# PROVIDED MATERIAL
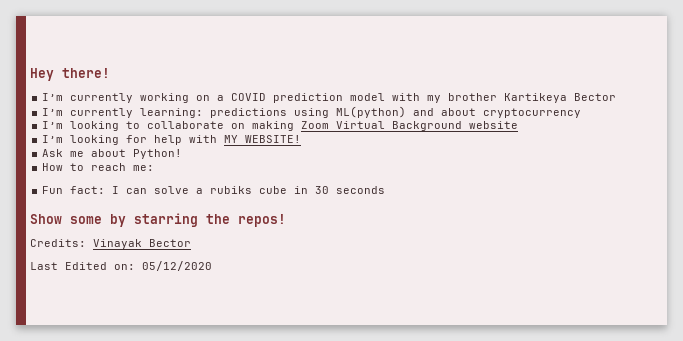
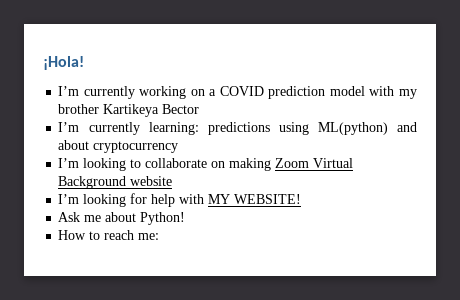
- Hey there!
+ ¡Hola!
- Fun fact: I can solve a rubiks cube in 30 seconds
- Show some by starring the repos!
- Credits: Vinayak Bector
- Last Edited on: 05/12/2020

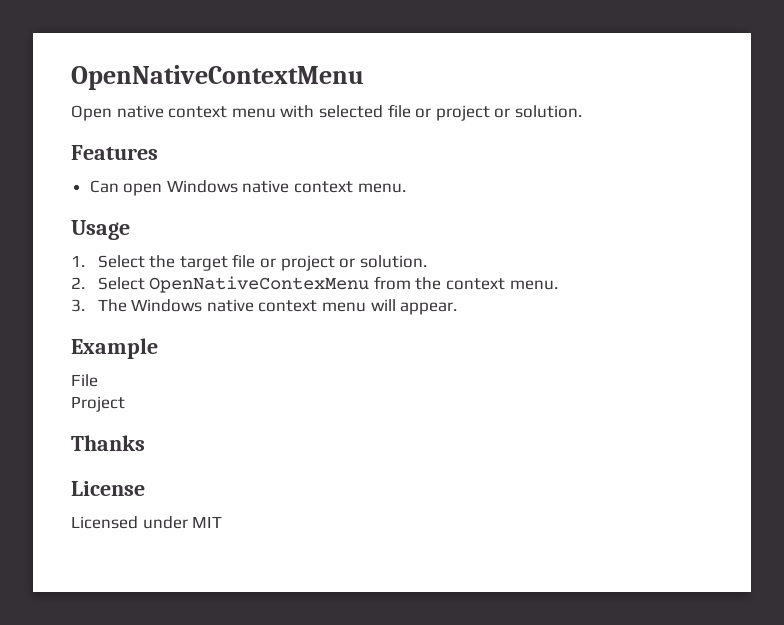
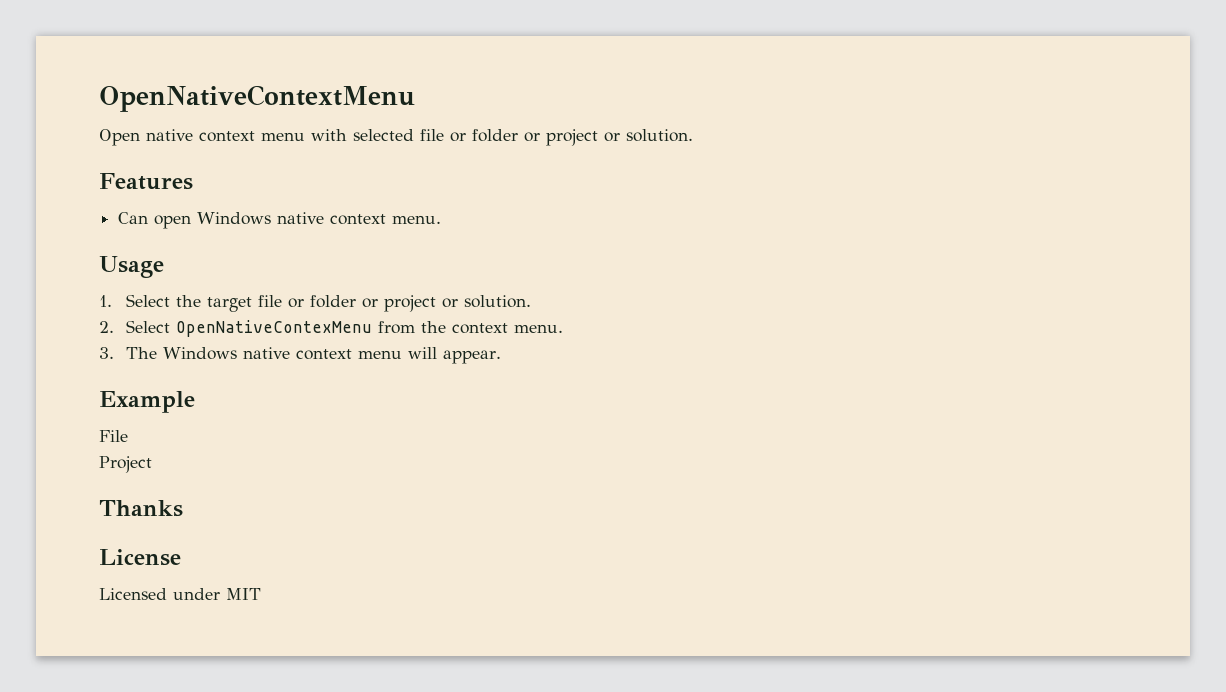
- Open native context menu with selected file or project or solution.
+ Open native context menu with selected file or folder or project or solution.
- 1. Select the target file or project or solution.
+ 1. Select the target file or folder or project or solution.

# EXERCISE AIM
Within the records above, how many lines include the word "selected"? Only the number is wanted.

# ANSWER FOR THE TASK
2